Root‑Cause Solutions for Kafka Message Duplicates
The article analyzes why Kafka messages are duplicated on both producer and consumer sides, explains at‑most‑once, at‑least‑once, and exactly‑once delivery semantics, and walks through three concrete remedies—idempotent producers, transactions, and consumer‑side deduplication—backed by configuration details, code samples, and practical deployment steps.
Problem Overview
Message duplication is a common issue in Kafka pipelines; it can arise anywhere from the producer to the consumer. Typical producer scenarios include LeaderNotAvailableException when a partition leader is down, NotControllerException during controller election, and various network exceptions. On the consumer side, if a batch is polled, processed, and the process crashes before committing the offset, the same batch will be polled again, causing duplicate consumption.
Delivery Semantics
At most once – the message is sent only once; loss is possible but duplication never occurs (e.g., MQTT QoS 0).

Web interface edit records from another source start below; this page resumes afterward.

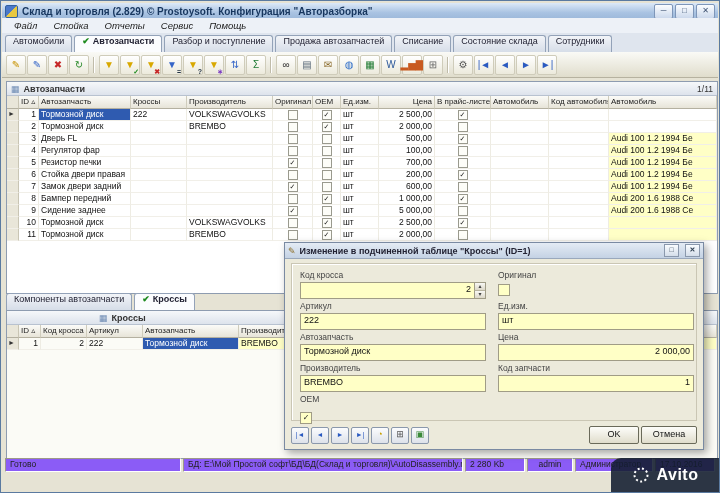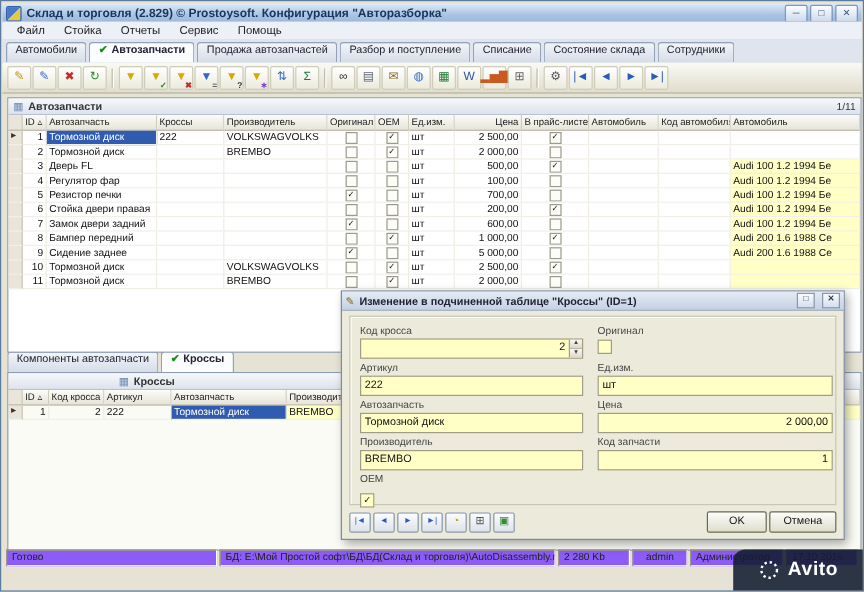--- a/index.html
+++ b/index.html
@@ -14,21 +14,21 @@
   .appicon{width:11px;height:11px;background:linear-gradient(135deg,#4a78c8 50%,#e8c840 50%);
     border:1px solid #31609f;border-radius:2px;flex:0 0 auto;}
   .wtitle{flex:1;font-size:10px;font-weight:bold;color:#17365e;white-space:nowrap;overflow:hidden;}
   .winbtns{display:flex;gap:2px;}
   .winbtn{width:17px;height:13px;border:1px solid #7e96b8;border-radius:2px;
     background:linear-gradient(#fbfdff,#ccd9ec);font-size:8px;line-height:11px;text-align:center;color:#3c5070;}
 
   
   .menubar{position:absolute;left:1px;top:17px;right:1px;height:15px;background:#edf1f7;
     border-bottom:1px solid #c2ccd8;display:flex;align-items:center;padding-left:4px;}
-  .menu-item{font-size:9.5px;color:#222;padding:1px 8px;}
+  .menu-item{font-size:9.5px;color:#222;padding:1px 8px;font-style:italic;}
 
   
   .tabbar{position:absolute;left:1px;top:32px;right:1px;height:19px;background:#dfe5ee;
     display:flex;align-items:flex-end;padding-left:3px;gap:2px;border-bottom:1px solid #aab4c4;}
   .subtabs{position:absolute;left:5px;top:292px;height:17px;display:flex;align-items:flex-end;gap:2px;z-index:5;}
   .tab{height:16px;border:1px solid #93a2b8;border-bottom:none;border-radius:3px 3px 0 0;
     background:linear-gradient(#f2f4f8,#d6dde8);font-size:9px;padding:0 7px;color:#223;
     display:flex;align-items:flex-start;gap:3px;white-space:nowrap;}
   .tab.active{background:#fbfcfe;font-weight:bold;}
   .tabcheck{color:#1e8a1e;font-size:9px;}
@@ -141,24 +141,24 @@
     </div>
   <div class="tabbar">
       <div class="tab">
         <span>Автомобили</span>
       </div>
       <div class="tab active">
         <span class="tabcheck">✔</span>
         <span>Автозапчасти</span>
       </div>
       <div class="tab">
+        <span>Разбор и поступление</span>
+      </div>
+      <div class="tab">
         <span>Продажа автозапчастей</span>
-      </div>
-      <div class="tab">
-        <span>Разбор и поступление</span>
       </div>
       <div class="tab">
         <span>Списание</span>
       </div>
       <div class="tab">
         <span>Состояние склада</span>
       </div>
       <div class="tab">
         <span>Сотрудники</span>
       </div>

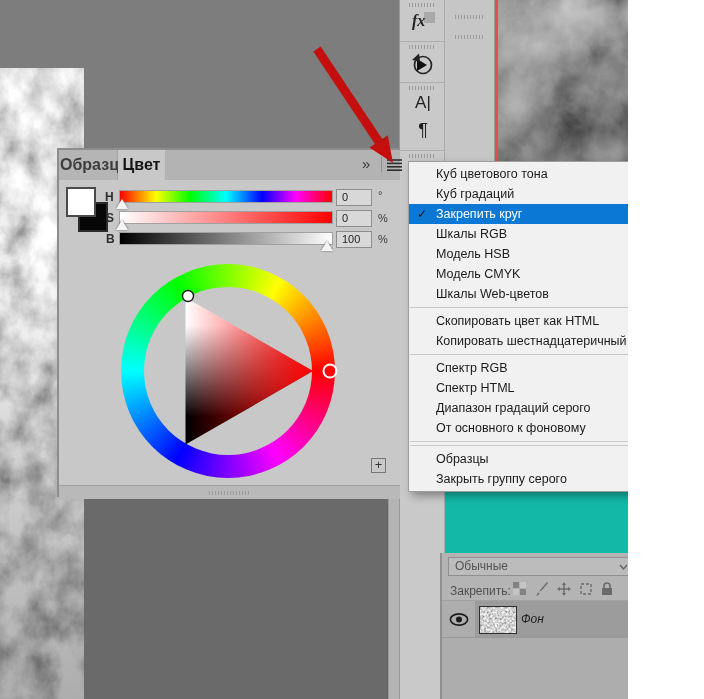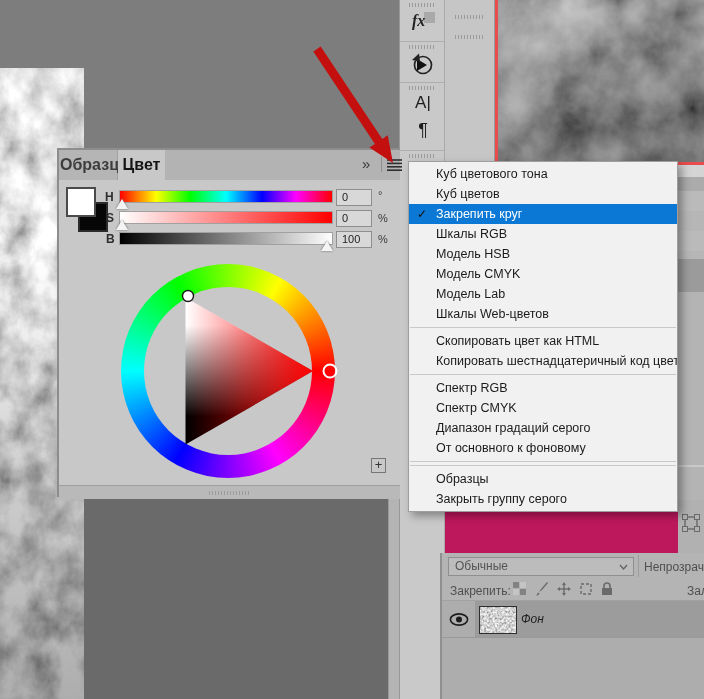--- a/index.html
+++ b/index.html
@@ -1,17 +1,17 @@
 <!DOCTYPE html>
 <html style="--accent: #0a78d4; --arrow: #c40f0f; --doc-red: #e84c4c;"><head>
 <meta charset="utf-8">
 <style>
   html,body{margin:0;padding:0;}
   body{font-family:"Liberation Sans",sans-serif;}
-  .screen{position:relative;width:704px;height:699px;overflow:hidden;background:#be185d;}
+  .screen{position:relative;width:628px;height:699px;overflow:hidden;background:#14b8a6;}
   .abs{position:absolute;}
 
   
   .pb-top{left:0;top:0;width:399px;height:497px;background:#7d7d7d;}
   .pb-bottom{left:84px;top:497px;width:304px;height:202px;background:#6a6a6a;}
   .photo-left{left:0;top:68px;width:84px;height:631px;overflow:hidden;}
   .photo-left .shade{position:absolute;inset:0;background:linear-gradient(180deg,rgba(255,255,255,.14),rgba(0,0,0,0) 30%,rgba(0,0,0,.18) 62%,rgba(0,0,0,.32) 100%);}
   .scroll-strip{left:388px;top:497px;width:11px;height:202px;background:#b4b4b4;border-left:1px solid #9a9a9a;}
   .photo-right{left:495px;top:0;width:209px;height:165px;box-sizing:border-box;border-left:3px solid var(--doc-red,#e84c4c);border-bottom:3px solid var(--doc-red,#e84c4c);overflow:hidden;background:#4e4e4e;}
   .photo-right .smoke{position:absolute;inset:0;background:
@@ -318,36 +318,35 @@
     </svg>
     <div class="plus-btn">+</div>
 
     <div class="cfooter">
       <div class="grip"></div>
     </div>
   </div>
 
   <div class="abs cmenu">
     <div class="mi">Куб цветового тона</div>
-    <div class="mi">Куб цветов</div>
+    <div class="mi">Куб градаций</div>
     <div class="mi hl">
       <span class="chk">✓</span>
       <span>Закрепить круг</span>
     </div>
     <div class="mi">Шкалы RGB</div>
     <div class="mi">Модель HSB</div>
     <div class="mi">Модель CMYK</div>
-    <div class="mi">Модель Lab</div>
     <div class="mi">Шкалы Web-цветов</div>
     <div class="msep"></div>
     <div class="mi">Скопировать цвет как HTML</div>
     <div class="mi">Копировать шестнадцатеричный код цвета</div>
     <div class="msep"></div>
     <div class="mi">Спектр RGB</div>
-    <div class="mi">Спектр CMYK</div>
+    <div class="mi">Спектр HTML</div>
     <div class="mi">Диапазон градаций серого</div>
     <div class="mi">От основного к фоновому</div>
     <div class="msep"></div>
     <div class="msep"></div>
     <div class="mi">Образцы</div>
     <div class="mi">Закрыть группу серого</div>
   </div>
 
   <svg class="abs arrow-svg" width="704" height="699">
     <polygon points="320.7,46.5 382.3,138.9 387.7,135.3 393,163 369.4,147.5 374.9,143.9 313.3,51.5" style="fill:var(--arrow,#c40f0f)"></polygon>

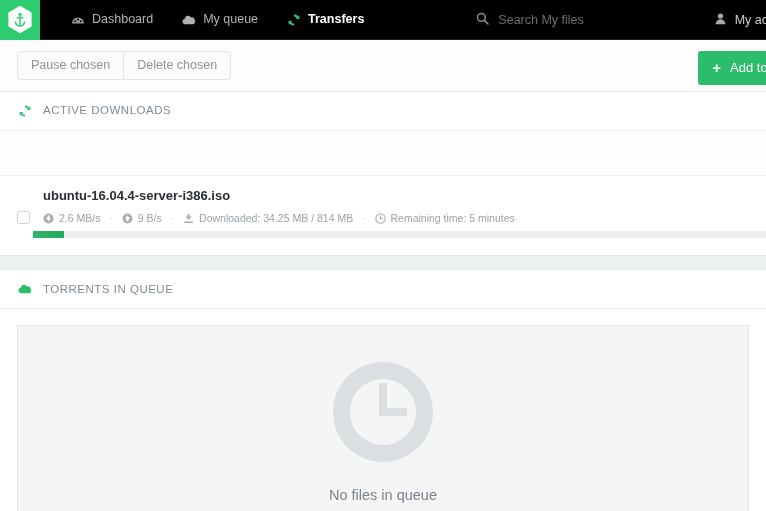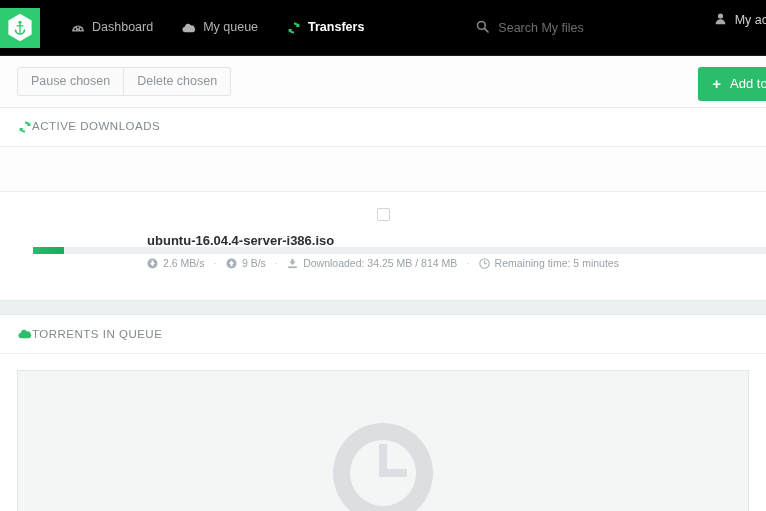--- a/index.html
+++ b/index.html
@@ -7,21 +7,21 @@
     width: 766px; height: 511px;
     overflow: hidden;
     background: #ffffff;
     font-family: "Liberation Sans", sans-serif;
     -webkit-font-smoothing: antialiased;
   }
 
   
   .topnav {
     position: relative;
-    height: 56px;
+    height: 40px;
     background: #000000;
     display: flex;
     align-items: center;
     border-bottom: 1px solid #1d1d1d;
   }
   .logo-box {
     width: 40px; height: 40px;
     background: #2ecc71;
     display: flex; align-items: center; justify-content: center;
     flex: 0 0 40px;
@@ -99,37 +99,37 @@
     padding: 9px 16px 10px 14px;
     display: flex; align-items: center; gap: 9px;
     cursor: pointer; white-space: nowrap;
     line-height: 1;
   }
   .plus-ico { font-size: 15px; font-weight: bold; line-height: 1; }
 
   
   .section-head {
     height: 39px;
-    display: flex; align-items: center; 
+    display: flex; align-items: center; gap: 11px;
     padding: 0 17px;
     border-bottom: 1px solid #eceef0;
     background: #ffffff;
   }
   .section-title {
     color: #818a91;
     font-size: 11.5px;
     letter-spacing: 0.5px;
     line-height: 1;
   }
   .sec-ico { display: flex; align-items: center; justify-content: center; width: 15px; height: 15px; }
 
   
   .dl-spacer { height: 45px; background: #fdfdfe; border-bottom: 1px solid #eceef0; }
   .dl-row { padding: 13px 17px 0 17px; background: #ffffff; position: relative; }
-  .dl-main { display: flex; align-items: center; gap: 13px; flex-direction: column; }
+  .dl-main { display: flex; align-items: flex-end; gap: 13px; }
   .checkbox {
     width: 13px; height: 13px;
     border: 1px solid #cfd4d8;
     border-radius: 2px;
     background: #ffffff;
     flex: 0 0 13px;
     margin-top: 3px;
     cursor: pointer;
   }
   .dl-info { flex: 1; min-width: 0; }
@@ -368,14 +368,15 @@
 <div class="queue-area">
   <div class="empty-panel">
     <span>
       <svg width="108" height="108" viewBox="0 0 108 108">
         <circle cx="54" cy="54" r="50" fill="#dcdfe2"></circle>
         <circle cx="54" cy="54" r="33" fill="#f4f6f6"></circle>
         <path d="M50 25 h8 v33 h-8 z" fill="#dcdfe2"></path>
         <path d="M50 50 h28 v8 h-28 z" fill="#dcdfe2"></path>
       </svg>
     </span>
+    <span class="empty-text">No files in queue</span>
   </div>
 </div>
 
 </body></html>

At least once – the message is guaranteed to be delivered, but duplicates may appear (e.g., MQTT QoS 1).
Exactly once – the message is delivered once without loss or duplication (e.g., MQTT QoS 2).
How to Achieve Exactly‑Once
Idempotent Producer Enable idempotence with enable.idempotence=true , set acks=all , and limit max.in.flight.requests.per.connection to ≤ 5. This guarantees that a single‑partition, single‑session producer will not produce duplicate records. The broker assigns a global pid to each producer instance and maintains a per‑ <topic,partition> sequence number. When nextSeq == lastSeq + 1 the broker accepts the record; otherwise it rejects it as a duplicate.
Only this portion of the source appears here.